A lot of midcaps have been moving around and notable among them are some of the midcap tech companies. In the last few days, we have seen very good moves in stocks like Patni, Polaris, i-Flex and that seems to be a good hunting ground for traders right now.
Internationally too, they are being noticed because Jefferies and Company, which had downgraded Patni Computers to hold in May, has come out with a big upgrade and in fact they have upgraded their price target by more than 20 per cent from $19-23.
Joseph Vafi, managing director of Jefferies and Company says that the worst may be over for Patni.
He adds that Patni's margin pressures have eased and their topline growth is robust. He expects a 25-30 per cent topline growth for Patni.
He says that Jefferies and Co has upped the EPS estimates for Patni to $1.25/ADS for 2007. He further adds that Patni's ADR has been upgraded to a 'buy' rating.
Excerpts of CNBC-TV18's exclusive interview with Joseph Vafi:
What is behind your upgrade and why are you feeling more optimistic about Patni now?
We upgraded Patni with respect to ADR and ADS, which trade in the United States. At least for the next few quarters, we think that the worst is behind Patni.
They have had a little bit of trouble with their margins over the last few quarters. But given that annual salary hikes for the year are mostly behind them now and the fact that the topline, revenue line continues to grow at a very strong 30 per cenr, we think that relative to valuations that one has, it is quite cheap. The stock was looking pretty attractive given their topline growth.
What are your revenue targets for Patni now; both for 2006 and 2007 and your earnings per ADS as well?
We upped our earnings per ADS for FY07 to about $.25. But overall, we continue to look for a strong 25-30 per cent topline for Patni and given those earnings and revenue, the stock is looking pretty cheap. For the next few quarters, we could see nice sequential gains in earnings power, given that their annual salary hikes are now behind them.
Do you think their margin woes are over because they have particularly had a torrid time over the last few quarters with their margins? Also maintaining consistent margins, do you expect to see some consistency there over the next four quarters?
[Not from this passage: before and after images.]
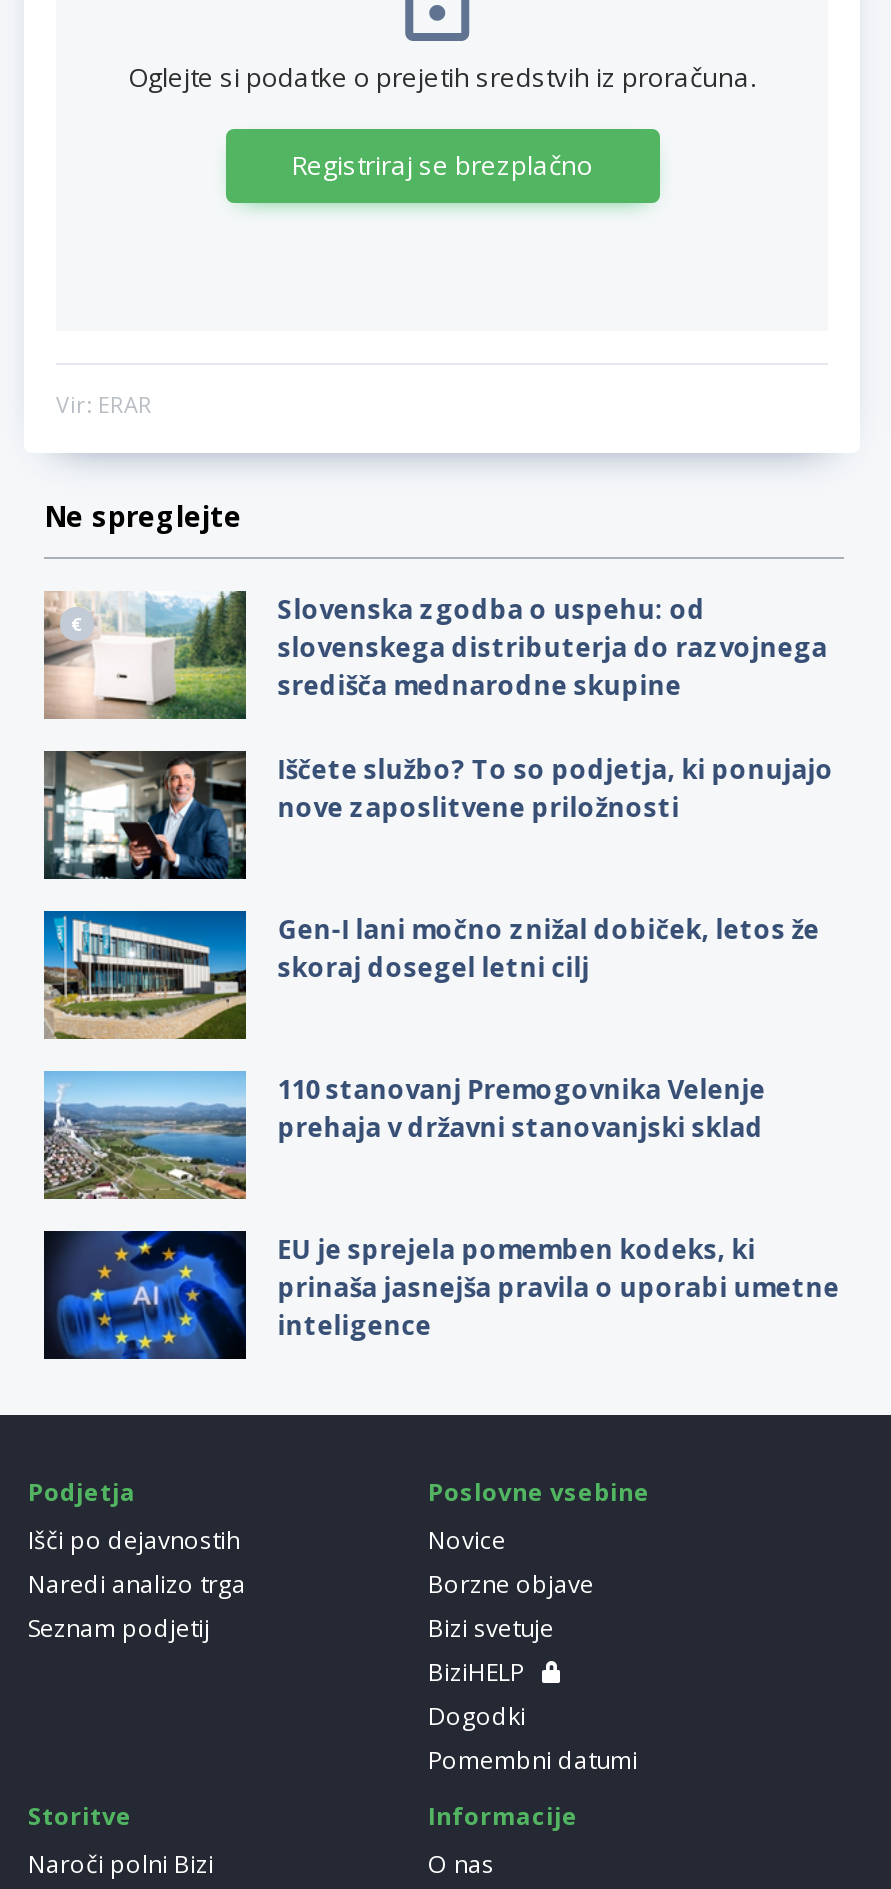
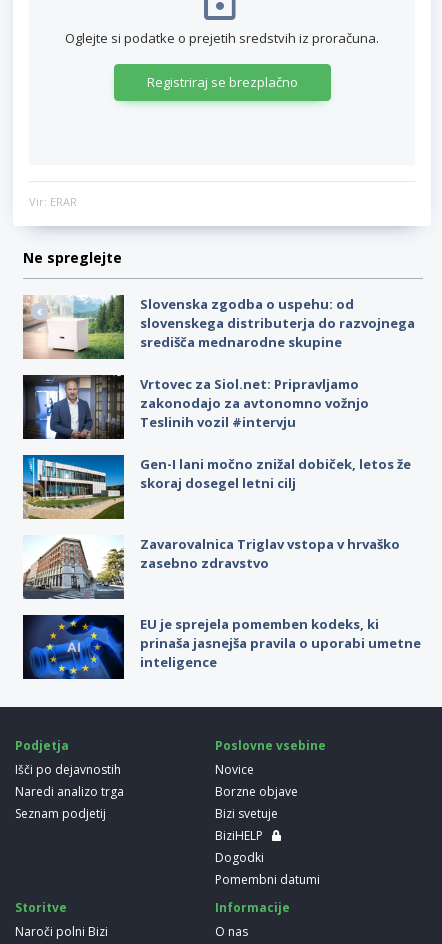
- [image]
- Iščete službo? To so podjetja, ki ponujajo
- nove zaposlitvene priložnosti
+ [image]
+ Vrtovec za Siol.net: Pripravljamo
+ zakonodajo za avtonomno vožnjo
+ Teslinih vozil #intervju

- [image]
- 110 stanovanj Premogovnika Velenje
- prehaja v državni stanovanjski sklad
+ [image]
+ Zavarovalnica Triglav vstopa v hrvaško
+ zasebno zdravstvo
When we look at stocks, we all look at everything relative to valuation. Given the fact Patni was trading at 12-14 times, our estimates for FY07 for the ADS is very cheap relative to what it will be probably for the next few quarters where there is less risk to margins because the topline is growing and the salary hikes are behind them. So everything is not fixed but stocks have certain prices and we saw that the shares have attracted value earlier this week.
Do you have any concerns that it actually had an earnings downgrade and that it has suspended profit guidance as a policy, going ahead?
It is somewhat of a concern; they continue to provide an earnings guidance outlook, one-quarter out. But we continue to look for appropriate valuation, given the risk profile. We saw that stocks had traded off so severely that even without an annual guidance number and without having everything fixed on the margin perspective, the stock was looking pretty cheap at least in the United States.